Monthly Musing – March 2023 – Mindful or mindless?

I’ve just been having a conversation with my husband about mindful knitting.  Or mindless knitting, perhaps, as I think it can be both.

We didn’t start off talking about knitting; we were talking about mindfulness and meditation in general, something that we’ve both tried to incorporate into our daily routine for quite some years now.  However, it’s not always easy to keep up the habit (well, maybe it is for some people, but I regularly fall in and out of it!) and we were talking about how you could turn anything you were doing into your day into something that you became entirely focussed on or not, depending on the moment.  It doesn’t take much to guess that I would find a way to turn this conversation to knitting!

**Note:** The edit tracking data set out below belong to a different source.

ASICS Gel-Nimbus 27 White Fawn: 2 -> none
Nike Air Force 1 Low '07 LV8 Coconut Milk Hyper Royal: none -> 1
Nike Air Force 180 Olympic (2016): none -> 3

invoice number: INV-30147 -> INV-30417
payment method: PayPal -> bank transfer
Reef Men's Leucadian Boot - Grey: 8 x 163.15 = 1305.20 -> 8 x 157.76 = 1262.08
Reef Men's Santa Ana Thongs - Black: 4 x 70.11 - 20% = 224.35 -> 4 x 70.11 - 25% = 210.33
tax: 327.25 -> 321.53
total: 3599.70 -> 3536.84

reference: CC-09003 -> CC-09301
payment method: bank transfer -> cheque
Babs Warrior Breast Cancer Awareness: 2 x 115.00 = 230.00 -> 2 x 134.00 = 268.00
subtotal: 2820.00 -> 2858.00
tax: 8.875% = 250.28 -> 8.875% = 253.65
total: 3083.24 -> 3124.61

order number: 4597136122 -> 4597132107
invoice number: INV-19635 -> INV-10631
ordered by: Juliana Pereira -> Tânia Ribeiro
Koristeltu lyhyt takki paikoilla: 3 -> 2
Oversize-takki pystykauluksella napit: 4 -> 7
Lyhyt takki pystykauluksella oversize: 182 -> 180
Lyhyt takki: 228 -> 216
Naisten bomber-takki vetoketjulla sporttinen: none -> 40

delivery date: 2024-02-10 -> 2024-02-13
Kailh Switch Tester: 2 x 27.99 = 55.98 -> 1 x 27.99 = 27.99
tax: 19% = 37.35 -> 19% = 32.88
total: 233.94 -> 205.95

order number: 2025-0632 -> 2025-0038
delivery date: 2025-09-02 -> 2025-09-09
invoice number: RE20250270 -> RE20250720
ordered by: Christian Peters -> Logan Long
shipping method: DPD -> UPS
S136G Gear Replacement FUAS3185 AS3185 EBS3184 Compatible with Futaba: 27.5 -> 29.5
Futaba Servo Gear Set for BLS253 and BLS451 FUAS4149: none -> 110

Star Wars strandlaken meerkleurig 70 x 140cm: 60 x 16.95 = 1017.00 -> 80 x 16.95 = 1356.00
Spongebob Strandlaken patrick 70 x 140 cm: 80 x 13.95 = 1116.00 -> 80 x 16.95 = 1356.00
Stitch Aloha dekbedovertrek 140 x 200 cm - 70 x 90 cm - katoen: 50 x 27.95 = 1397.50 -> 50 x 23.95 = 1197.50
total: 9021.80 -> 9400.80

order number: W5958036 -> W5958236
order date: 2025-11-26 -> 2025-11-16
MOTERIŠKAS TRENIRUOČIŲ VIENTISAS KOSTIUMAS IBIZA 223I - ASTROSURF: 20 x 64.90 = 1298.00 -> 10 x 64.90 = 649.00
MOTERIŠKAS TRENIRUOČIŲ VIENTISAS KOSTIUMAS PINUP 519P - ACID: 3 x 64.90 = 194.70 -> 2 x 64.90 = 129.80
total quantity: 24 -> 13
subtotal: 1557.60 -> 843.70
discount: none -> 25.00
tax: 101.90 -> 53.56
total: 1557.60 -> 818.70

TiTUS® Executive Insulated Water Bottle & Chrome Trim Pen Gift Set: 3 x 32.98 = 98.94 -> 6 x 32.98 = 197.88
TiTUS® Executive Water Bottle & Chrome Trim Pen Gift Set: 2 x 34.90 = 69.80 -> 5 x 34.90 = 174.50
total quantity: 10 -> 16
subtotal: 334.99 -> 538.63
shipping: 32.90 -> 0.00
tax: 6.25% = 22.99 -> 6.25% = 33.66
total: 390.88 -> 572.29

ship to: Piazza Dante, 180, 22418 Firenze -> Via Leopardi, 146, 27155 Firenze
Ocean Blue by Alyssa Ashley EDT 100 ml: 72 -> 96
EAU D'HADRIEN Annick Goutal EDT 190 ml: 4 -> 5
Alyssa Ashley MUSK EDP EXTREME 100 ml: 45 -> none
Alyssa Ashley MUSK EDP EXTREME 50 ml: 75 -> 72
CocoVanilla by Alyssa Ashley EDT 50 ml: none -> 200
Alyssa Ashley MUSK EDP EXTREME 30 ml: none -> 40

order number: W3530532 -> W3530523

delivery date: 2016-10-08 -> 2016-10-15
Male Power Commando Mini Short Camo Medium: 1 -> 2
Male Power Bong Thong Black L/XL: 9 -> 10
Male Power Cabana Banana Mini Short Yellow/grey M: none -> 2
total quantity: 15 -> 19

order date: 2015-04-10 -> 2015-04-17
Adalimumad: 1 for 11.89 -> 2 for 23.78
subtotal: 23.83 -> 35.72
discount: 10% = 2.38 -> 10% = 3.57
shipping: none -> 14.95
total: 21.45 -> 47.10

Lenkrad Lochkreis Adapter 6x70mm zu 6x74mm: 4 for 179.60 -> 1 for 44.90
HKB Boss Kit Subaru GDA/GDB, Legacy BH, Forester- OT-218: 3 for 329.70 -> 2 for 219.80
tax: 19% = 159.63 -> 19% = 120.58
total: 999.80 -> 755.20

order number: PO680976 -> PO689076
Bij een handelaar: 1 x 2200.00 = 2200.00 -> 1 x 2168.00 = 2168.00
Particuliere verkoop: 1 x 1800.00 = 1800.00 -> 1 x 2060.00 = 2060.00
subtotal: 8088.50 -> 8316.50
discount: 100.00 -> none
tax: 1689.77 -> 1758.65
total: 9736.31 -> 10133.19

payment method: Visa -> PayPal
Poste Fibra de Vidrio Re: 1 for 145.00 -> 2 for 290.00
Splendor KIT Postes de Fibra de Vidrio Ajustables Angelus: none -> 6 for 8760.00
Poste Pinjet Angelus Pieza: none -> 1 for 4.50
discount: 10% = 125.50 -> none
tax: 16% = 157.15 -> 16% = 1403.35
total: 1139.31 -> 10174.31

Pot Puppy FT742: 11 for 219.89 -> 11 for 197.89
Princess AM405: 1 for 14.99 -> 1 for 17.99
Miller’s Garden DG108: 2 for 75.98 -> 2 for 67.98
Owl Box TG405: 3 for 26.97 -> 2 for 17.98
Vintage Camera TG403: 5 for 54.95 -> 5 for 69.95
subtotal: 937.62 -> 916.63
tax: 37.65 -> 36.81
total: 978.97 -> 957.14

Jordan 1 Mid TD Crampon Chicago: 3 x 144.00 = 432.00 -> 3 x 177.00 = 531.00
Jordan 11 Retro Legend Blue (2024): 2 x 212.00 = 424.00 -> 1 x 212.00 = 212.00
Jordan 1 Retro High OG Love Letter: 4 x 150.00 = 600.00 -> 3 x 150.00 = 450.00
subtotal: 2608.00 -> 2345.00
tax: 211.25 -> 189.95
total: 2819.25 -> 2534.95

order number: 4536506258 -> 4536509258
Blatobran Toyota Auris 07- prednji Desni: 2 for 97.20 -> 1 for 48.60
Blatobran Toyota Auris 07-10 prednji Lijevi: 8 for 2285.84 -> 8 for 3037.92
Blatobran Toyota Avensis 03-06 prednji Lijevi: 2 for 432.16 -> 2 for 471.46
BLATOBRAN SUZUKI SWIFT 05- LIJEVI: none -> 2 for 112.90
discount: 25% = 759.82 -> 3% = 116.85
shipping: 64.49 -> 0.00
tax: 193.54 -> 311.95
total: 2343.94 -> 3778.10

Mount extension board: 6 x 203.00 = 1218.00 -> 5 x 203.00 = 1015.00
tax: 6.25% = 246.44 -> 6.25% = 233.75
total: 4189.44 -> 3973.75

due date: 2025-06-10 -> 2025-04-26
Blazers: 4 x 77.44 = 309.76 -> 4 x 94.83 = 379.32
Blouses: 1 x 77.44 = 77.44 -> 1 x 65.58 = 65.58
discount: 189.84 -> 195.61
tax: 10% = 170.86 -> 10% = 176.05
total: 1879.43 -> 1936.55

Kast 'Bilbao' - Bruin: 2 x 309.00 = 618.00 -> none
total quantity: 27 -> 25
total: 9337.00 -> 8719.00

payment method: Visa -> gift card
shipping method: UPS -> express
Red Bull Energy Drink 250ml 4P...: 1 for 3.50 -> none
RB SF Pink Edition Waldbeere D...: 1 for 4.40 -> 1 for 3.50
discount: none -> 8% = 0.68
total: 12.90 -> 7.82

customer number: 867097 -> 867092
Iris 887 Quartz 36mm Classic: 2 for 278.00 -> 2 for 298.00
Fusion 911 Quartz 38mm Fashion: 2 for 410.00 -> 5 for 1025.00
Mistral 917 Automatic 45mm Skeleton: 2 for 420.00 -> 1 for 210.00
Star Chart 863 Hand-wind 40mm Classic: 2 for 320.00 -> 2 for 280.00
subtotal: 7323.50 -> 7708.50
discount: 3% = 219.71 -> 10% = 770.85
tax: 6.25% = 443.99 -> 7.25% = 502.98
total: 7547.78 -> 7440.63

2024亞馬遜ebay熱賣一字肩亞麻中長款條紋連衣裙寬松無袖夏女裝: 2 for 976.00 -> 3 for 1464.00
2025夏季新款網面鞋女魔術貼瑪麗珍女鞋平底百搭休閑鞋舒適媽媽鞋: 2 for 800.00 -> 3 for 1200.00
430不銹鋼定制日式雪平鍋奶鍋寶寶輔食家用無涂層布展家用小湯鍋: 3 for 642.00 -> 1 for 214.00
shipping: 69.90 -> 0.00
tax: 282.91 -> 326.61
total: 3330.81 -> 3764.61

You can think carefully about every stitch you make, from pushing the needle through a stitch to wrapping the yarn around it to creating a new stitch, appreciating the yarn in your hands – or you can switch off as you make new stitches, moving onto autopilot to keep your hands and your busy-busy monkey mind occupied whilst your thoughts turn elsewhere.  Once you’re past the beginner stage that requires ALL the concentration, you are free to employ your mind with your knitting in any way that you like, and that makes it quite a unique skill.  Many activities that you might take up require absolute concentration (chainsaw sculpting springs to mind) and I don’t think there are too many where you can switch from mindful to mindless in seconds without really thinking about it.

In our efforts to stop overthinking, controlling our wayward minds and turning everything we do into something with another purpose, the flexible nature of knitting is a popular choice for examination and dissection.  Just what does it mean to knit mindfully?  How much notice do we take of what we’re actually doing with our hands?  There are books, articles, podcasts and videos on the subject, all of them very useful as it is good for us to be rooted in the present rather than pre-occupied with things we can’t change in the past or things we don’t know will happen for sure in the future.

For some people, though, this is enough for them to want to poke someone with their knitting needles and shout, “STOP!”  For them, the pleasure of knitting is just the doing, not thinking about what they are doing or why they might be doing it.  Having to examine your movements in minute detail takes away the joy and turns it into an exercise rather than something to pick up to occupy your hands in spare moments.

I think it’s wonderful that we have so much choice.  Even after all the years that I have been knitting now, there is still so much to learn, so many more techniques I could discover and now, fashionably, I can be mindful or mindless whilst doing so.  Knitting really is the gift that keeps on giving!

 

I made this video a while ago – I thought you might like to see it again!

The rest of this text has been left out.